Expert assessment of exposure and generic and modified JEM assignment have been used as the de facto “gold standard” to assess self-reported VGDF, as shown in . In this tabular presentation, there is range of sensitivity and specificity for self-reported exposure tested against expert interview or JEM or for agreement between self-reported exposure and JEM assessed with the kappa statistic. In analyses other than the current study, among persons with airway disease, sensitivity estimates have ranged from 48% to 65% and specificity from 80%–83%; among general samples or among those without lung disease, the sensitivity has ranged from 42% to 64% and the specificity from 74% to 91%. Kappa values have ranged between 0.30 and 0.71. The values from the current study fall within the range of these other reports, with the exception of the very low kappa (0.12) for self-report against JEM assignment among those with rhinitis alone.
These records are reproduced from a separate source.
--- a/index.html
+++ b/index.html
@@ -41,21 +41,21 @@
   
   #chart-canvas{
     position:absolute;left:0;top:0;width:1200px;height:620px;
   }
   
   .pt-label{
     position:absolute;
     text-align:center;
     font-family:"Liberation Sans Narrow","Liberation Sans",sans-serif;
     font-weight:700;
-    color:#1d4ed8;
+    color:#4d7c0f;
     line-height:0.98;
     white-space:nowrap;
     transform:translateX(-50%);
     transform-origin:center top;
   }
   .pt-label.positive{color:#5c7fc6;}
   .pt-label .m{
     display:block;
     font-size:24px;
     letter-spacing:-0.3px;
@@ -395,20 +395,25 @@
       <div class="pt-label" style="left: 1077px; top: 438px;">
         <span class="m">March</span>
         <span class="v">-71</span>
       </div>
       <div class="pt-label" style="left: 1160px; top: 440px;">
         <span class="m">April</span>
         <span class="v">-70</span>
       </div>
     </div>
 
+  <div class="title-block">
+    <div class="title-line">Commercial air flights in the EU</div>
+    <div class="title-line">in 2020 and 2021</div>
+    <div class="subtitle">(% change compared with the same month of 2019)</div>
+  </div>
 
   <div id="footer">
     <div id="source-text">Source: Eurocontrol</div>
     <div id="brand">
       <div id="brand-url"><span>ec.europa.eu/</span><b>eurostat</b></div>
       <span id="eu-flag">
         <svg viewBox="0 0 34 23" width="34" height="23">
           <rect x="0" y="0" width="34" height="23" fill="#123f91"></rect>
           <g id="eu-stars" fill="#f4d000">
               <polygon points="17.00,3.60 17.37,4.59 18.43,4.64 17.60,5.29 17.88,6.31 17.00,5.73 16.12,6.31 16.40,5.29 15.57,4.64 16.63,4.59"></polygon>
Comparative performance of self-reported exposure to vapors gas dust and fume (VGDF) and job exposure matrix (JEM) in multiple studies
In multivariate analysis, rhinitis was indeed a risk factor for over-report of exposure against the JEM, which would contribute to a poor kappa. Indeed it was only factor in that analysis that did manifest a statistically significant association with over-reporting. Moreover, in multivariate analysis rhinitis was also associated with increased odds of a discordant self-reported exposure on repeated survey, as were increased age and female gender. The test-retest performance characteristics of self-reported occupational exposure has not been well studied, although self-assessed generic “dustiness” has been reported to have better test-retest performance that querying a more specific exposure (asbestos). [29
- Self-reported occupational exposure to vapors, gas, dust and fumes, ascertained as a single survey item, demonstrates performance characteristics that make it applicable to epidemiological research, bearing in mind that reporting may vary in relation to health status.
- When possible, using multiple occupational exposure assessment measures is a preferable analytic strategy to relying on a single metric alone.
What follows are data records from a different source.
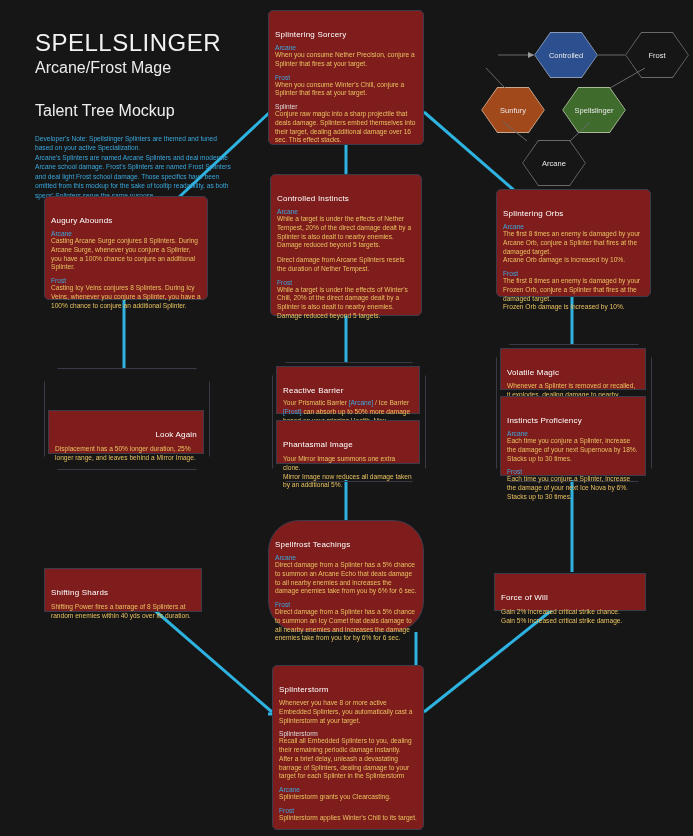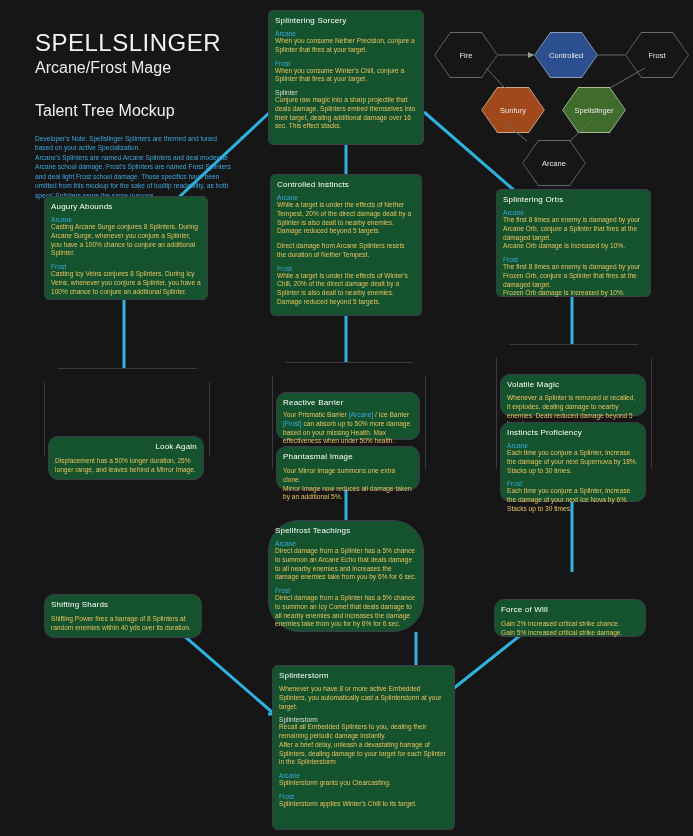--- a/index.html
+++ b/index.html
@@ -62,28 +62,28 @@
   }
   .hex .hexin {
     position: absolute; inset: 1px;
     clip-path: polygon(25% 0%, 75% 0%, 100% 50%, 75% 100%, 25% 100%, 0% 50%);
   }
   .hex span.hlabel { position: relative; z-index: 3; }
 
   
   .card {
     position: absolute;
-    background: #14532d;
+    background: #7f1d1d;
     border: 1px solid #3b3b4a;
     border-radius: 5px;
     box-sizing: border-box;
-    padding: 5px 6px 6px 6px;
+    padding: 19px 6px 6px 6px;
     z-index: 5;
   }
-  .card.sq { border-radius: 10px; margin-top: 26px; }
+  .card.sq { border-radius: 0; }
   .card-title {
     font-size: 8px; color: #ffffff; margin-bottom: 5px; letter-spacing: .2px;
   }
   .sec-label { font-size: 6.6px; color: #3aa8dd; margin-top: 5px; }
   .sec-label.splinter { color: #dcdcdc; }
   .body-text {
     font-size: 6.6px; color: #e8c15f; line-height: 1.33;
   }
   .body-text.gap { margin-top: 6px; }
   .inl-arcane { color: #3aa8dd; }
@@ -161,25 +161,20 @@
       <line x1="498" y1="55" x2="534" y2="55"></line>
       <line x1="598" y1="55" x2="625" y2="55"></line>
       <line x1="486" y1="68" x2="505" y2="88"></line>
       <line x1="645" y1="68" x2="610" y2="88"></line>
       <line x1="503" y1="122" x2="527" y2="141"></line>
       <line x1="590" y1="122" x2="570" y2="141"></line>
     </g>
     <polygon points="534,55 528,52 528,58" fill="#9a9a9a"></polygon>
   </svg>
 
-  <div class="hex" style="left:434px; top:32px;">
-    <div class="hexbg" style="background:#6a6a6a"></div>
-    <div class="hexin" style="background:#161616"></div>
-    <span class="hlabel">Fire</span>
-  </div>
   <div class="hex" style="left:534px; top:32px;">
     <div class="hexbg" style="background:#8a9ab5"></div>
     <div class="hexin" style="background:#2b4f8f"></div>
     <span class="hlabel">Controlled</span>
   </div>
   <div class="hex" style="left:625px; top:32px;">
     <div class="hexbg" style="background:#6a6a6a"></div>
     <div class="hexin" style="background:#161616"></div>
     <span class="hlabel">Frost</span>
   </div>
@@ -278,21 +273,21 @@
     <div class="card-title" style="margin-bottom:6px;">Shifting Shards</div>
     <div class="body-text">Shifting Power fires a barrage of 8 Splinters at random enemies within 40 yds over its duration.</div>
   </div>
 
   <div class="card sq" style="left:494px; top:573px; width:152px; height:38px;">
     <div class="card-title" style="margin-bottom:6px;">Force of Will</div>
     <div class="body-text" style="white-space:pre-line">Gain 2% increased critical strike chance.
 Gain 5% increased critical strike damage.</div>
   </div>
 
-  <div class="card" style="left:272px; top:665px; width:183px; height:165px;">
+  <div class="card" style="left:272px; top:665px; width:152px; height:165px;">
     <div class="card-title">Splinterstorm</div>
     <div class="body-text">Whenever you have 8 or more active Embedded Splinters, you automatically cast a Splinterstorm at your target.</div>
     <div class="sec-label splinter">Splinterstorm</div>
     <div class="body-text" style="white-space:pre-line">Recall all Embedded Splinters to you, dealing their remaining periodic damage instantly.
 After a brief delay, unleash a devastating barrage of Splinters, dealing damage to your target for each Splinter in the Splinterstorm</div>
     <div class="sec-label">Arcane</div>
     <div class="body-text">Splinterstorm grants you Clearcasting.</div>
     <div class="sec-label">Frost</div>
     <div class="body-text">Splinterstorm applies Winter's Chill to its target.</div>
   </div>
- Epidemiological approaches to exposure assessment in occupational studies can provide data applicable to analyzing health outcomes when direct worksite industrial hygiene assessments are not available.
- Population-based analyses across multiple occupations and industries are feasible and can provide valuable public health information.
Our study is uniquely placed to address the methodological uncertainties of survey-based exposure assessment in airway disease in that it used systematic survey data including multiple exposure assessment measures and also afforded longitudinal re-assessment. In summary, based on this analysis, we found that the VGDF single-item approach does have limitations but that, overall, it performed in a manner indicating that it can be a useful exposure assessment method. Attention should always be given to potential biases; our analysis suggests that rhinitis is a health condition that could lead to differential misclassification. No single method is likely to meet all needs. Whenever multiple approaches to exposure assessment can be applied within the same analysis, this is likely to provide greater confidence in interpreting its results.